Allegedly, there are over 8.000 so called predatory journals out there. Instead of supporting readers and science, these journals serve their own economic interests first and at best offer dubious merits for scholars. We believe that scholars working in any academic discipline have a professional interest and a responsibility to keep track of these journals. It is our job to warn the young or inexperienced of journals where a publication or editorship could be detrimental to their career. Even with the best of intent, researchers who publish in these journals inadvertently subject themselves to criticism. We have seen “predatory” publishing take off in a big way and noticed how colleagues start to turn up in the pages of some of these journals. This trend, referred to by some as the dark side of publishing, needs to be reversed.
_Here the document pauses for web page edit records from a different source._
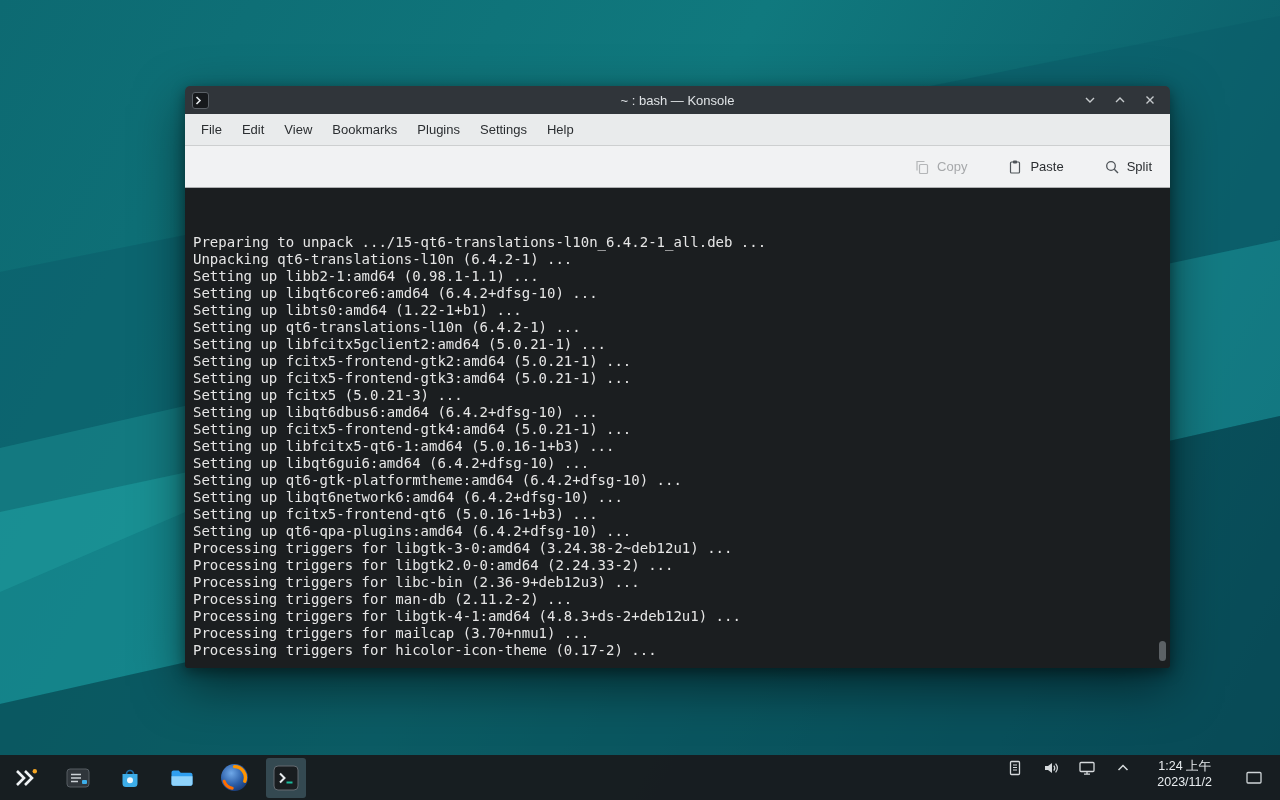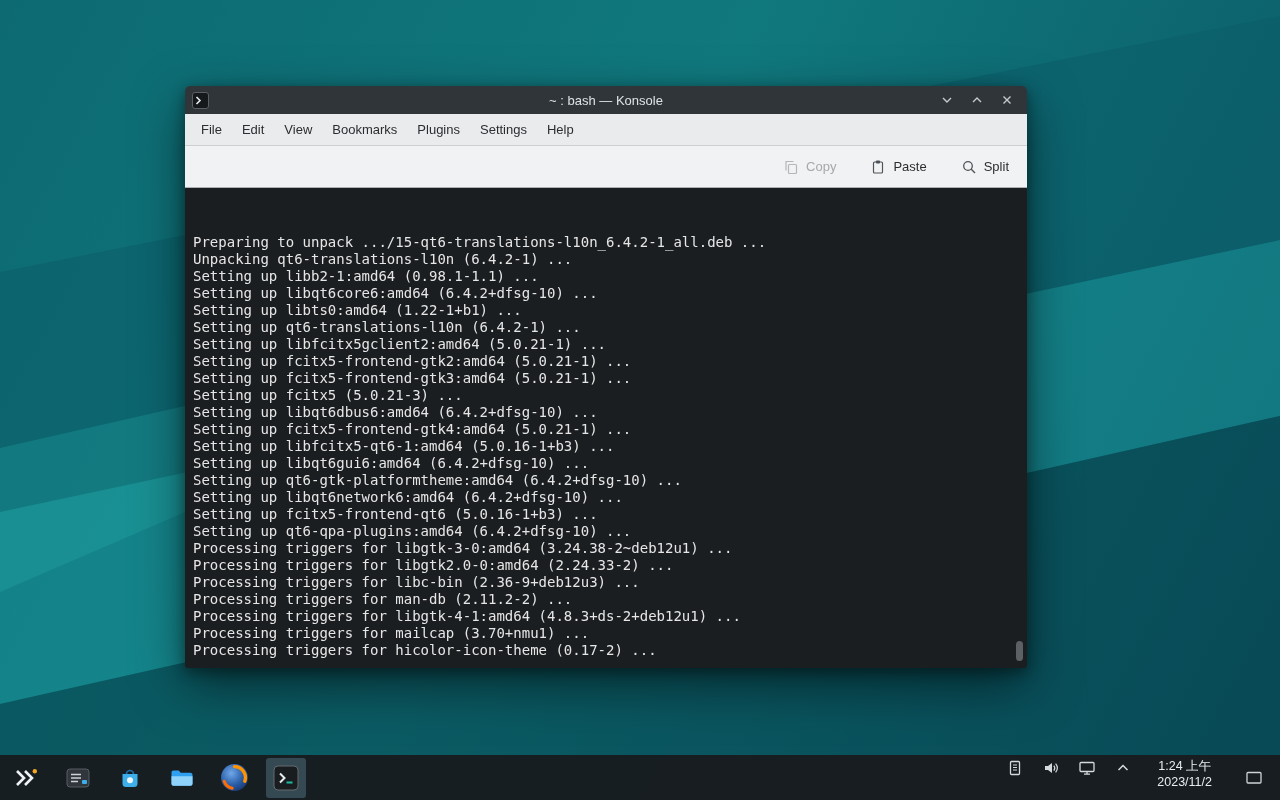"~ : bash — Konsole" .window { width: 842px -> 985px }
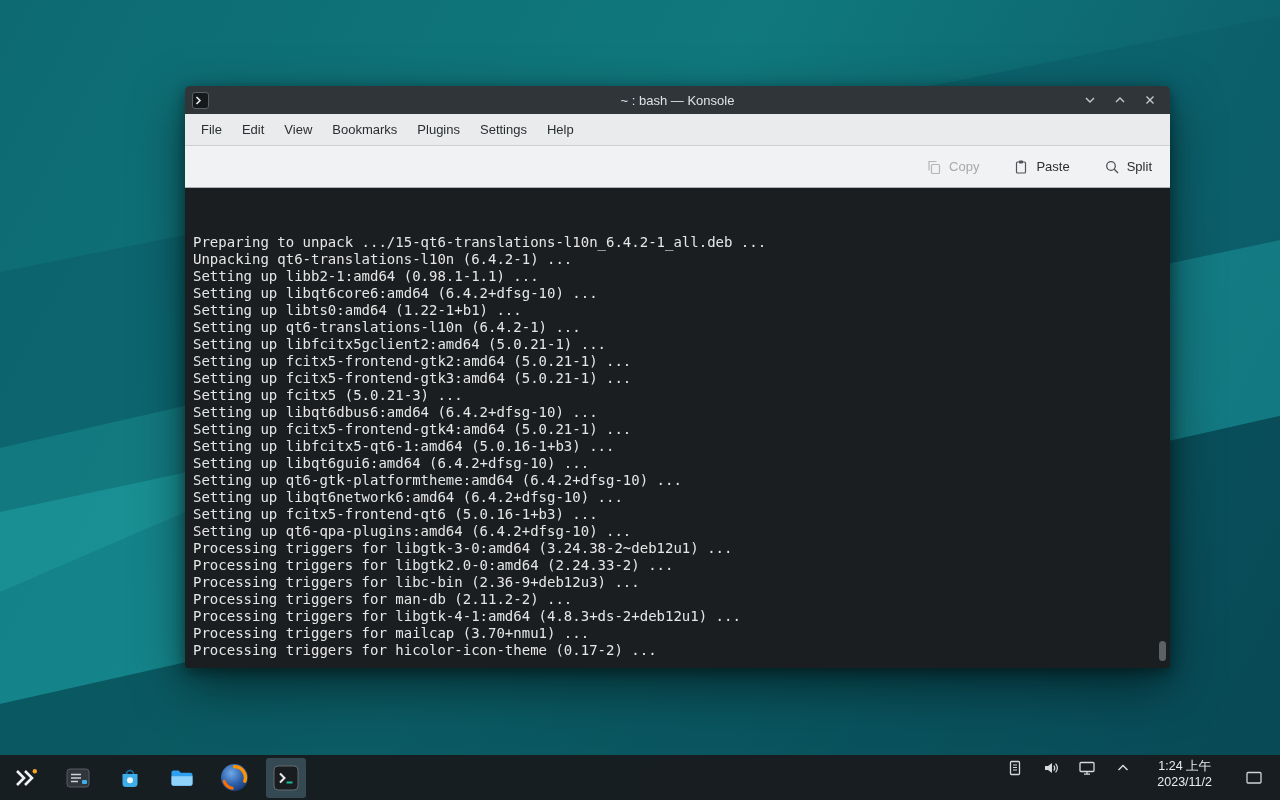"Copy" .tb-right { gap: 22px -> 28px }
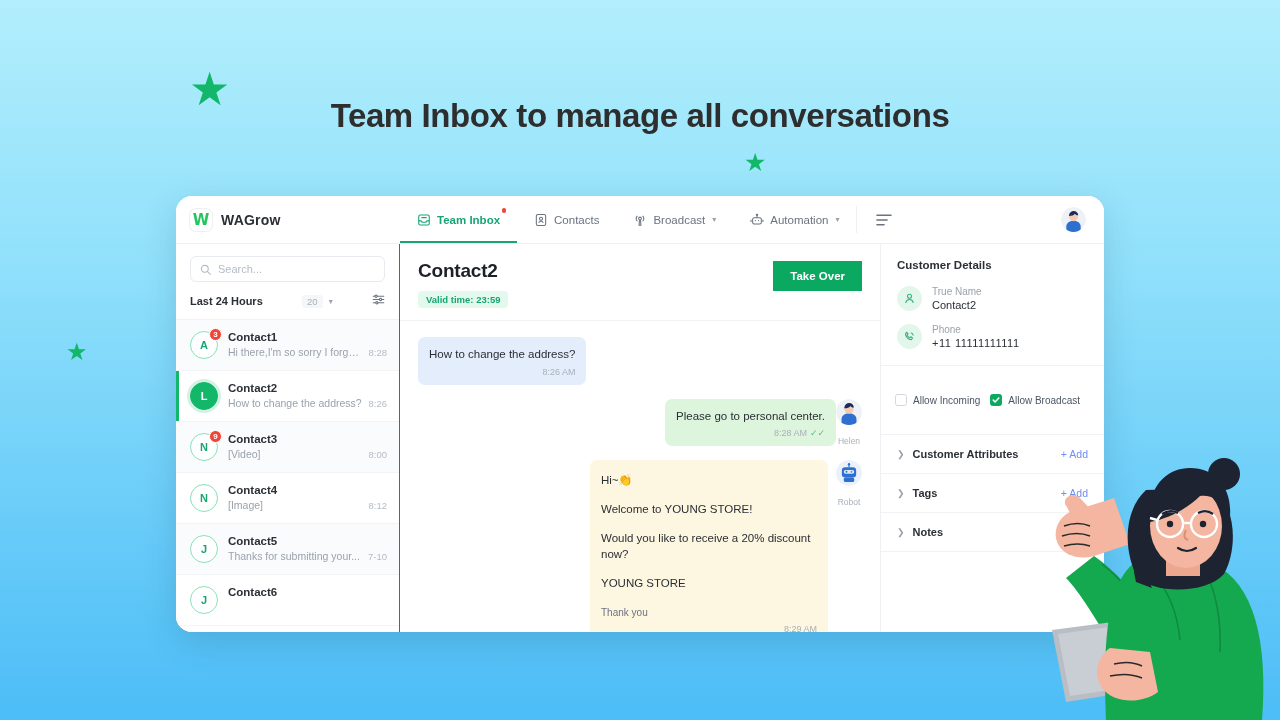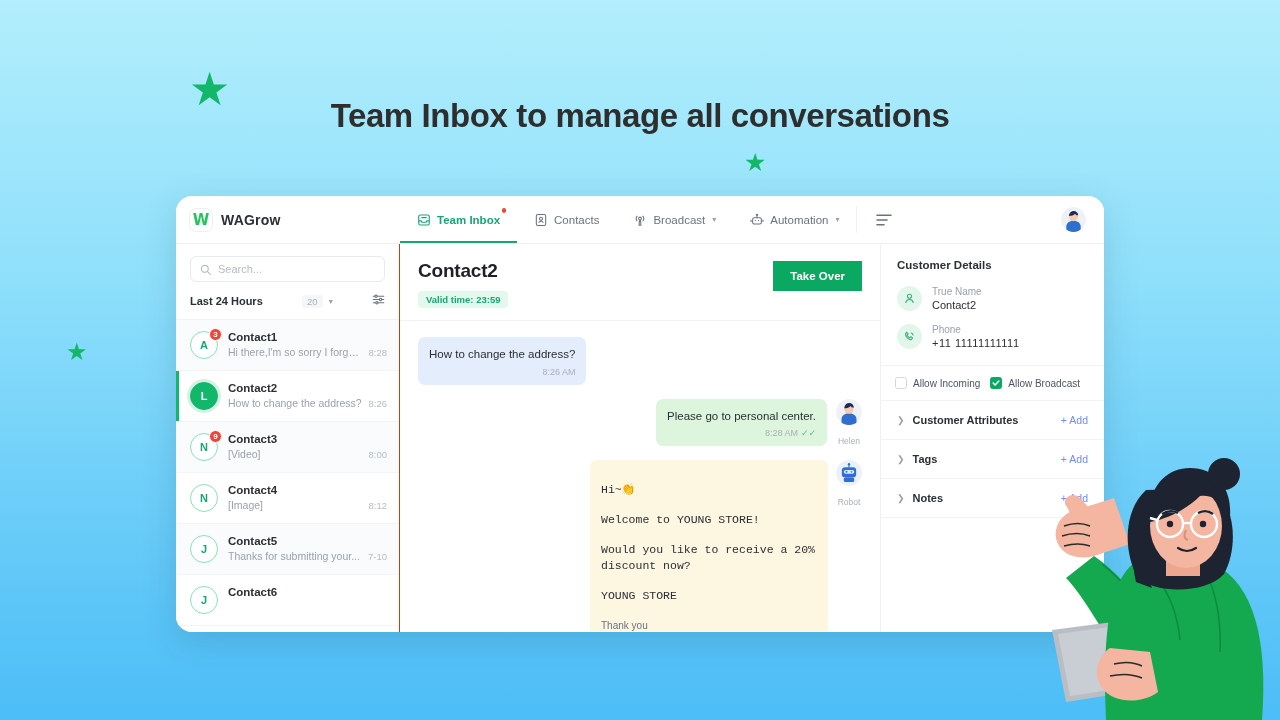"Allow Incoming" .checks { padding: 11px 14px -> 28px 14px }
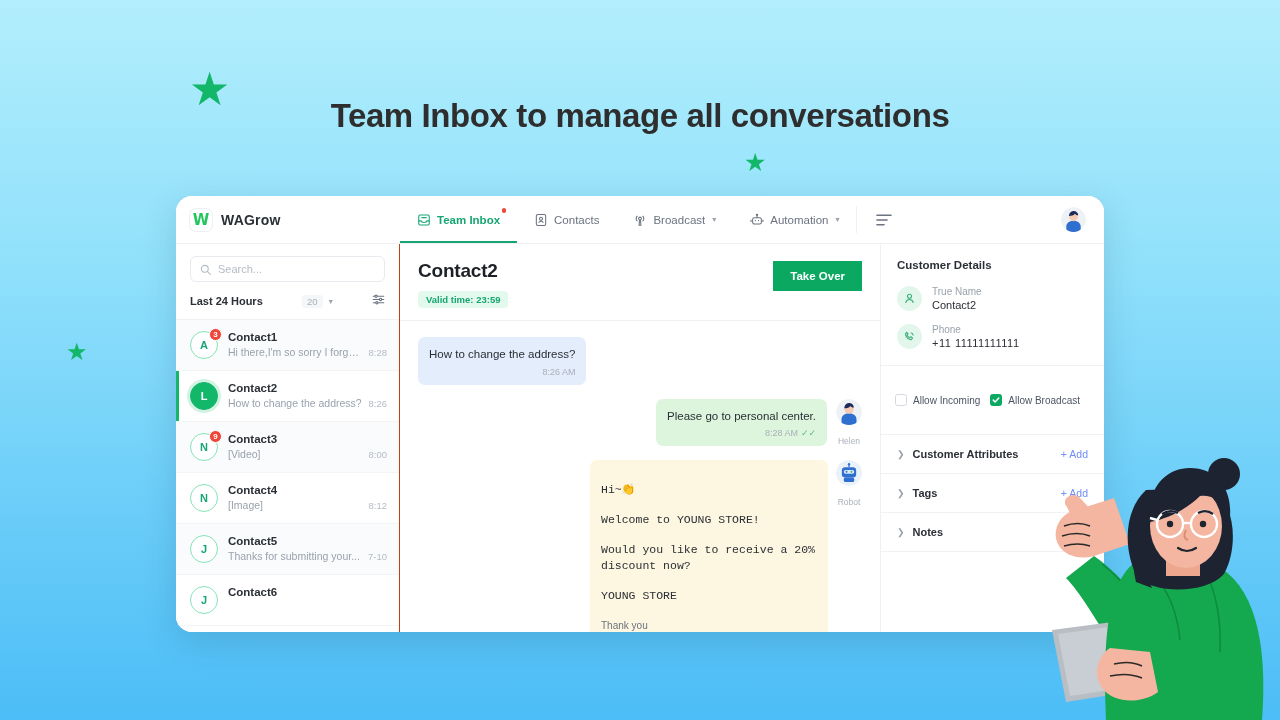"Please go to personal center." .msg-row.out { gap: 9px -> 0 }
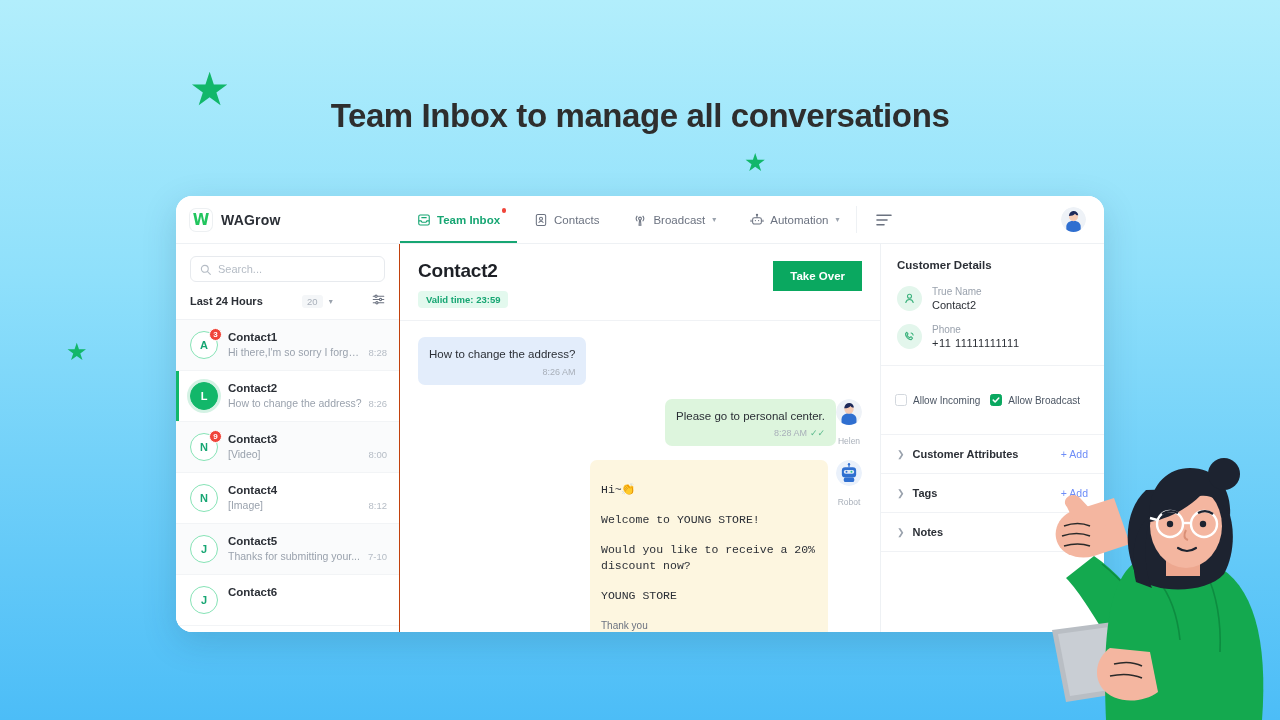"Hi~👏" .bubble p { font-family: Liberation Mono, monospace -> none; margin: 13px 0 12px -> 3px 0 12px }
Gert Helgesson, Professor of Medical Ethics, Karolinska InstitutetPeople have for a number of years now turned to Jeffrey Beall, a librarian at the University of Colorado, who runs blacklists of “potential, possible, or probable” predatory publishers and journals. His lists are not, however, the final say on the matter, as it is impossible to judge reliably actors in every academic discipline. Moreover, since only questionable journals are listed, the good journals must be found elsewhere. We are much obliged to his work but think that a response of gatekeeping needs also to be anchored in each discipline.

As a suitable response in bioethics, we have chosen the following approach: Below, we alphabetically list the recommended journals in our field that either have an impact over one, as calculated by Thomson Reuters over a five year period, and a good reputation (still no potentially predatory journal in bioethics have received such a high IF, but it might happen), or by our own experience have been found to be of high quality when engaging with them as authors, reviewers and/or readers (and agreed upon by all those involved as authors of this blog post or as reference persons for the lists).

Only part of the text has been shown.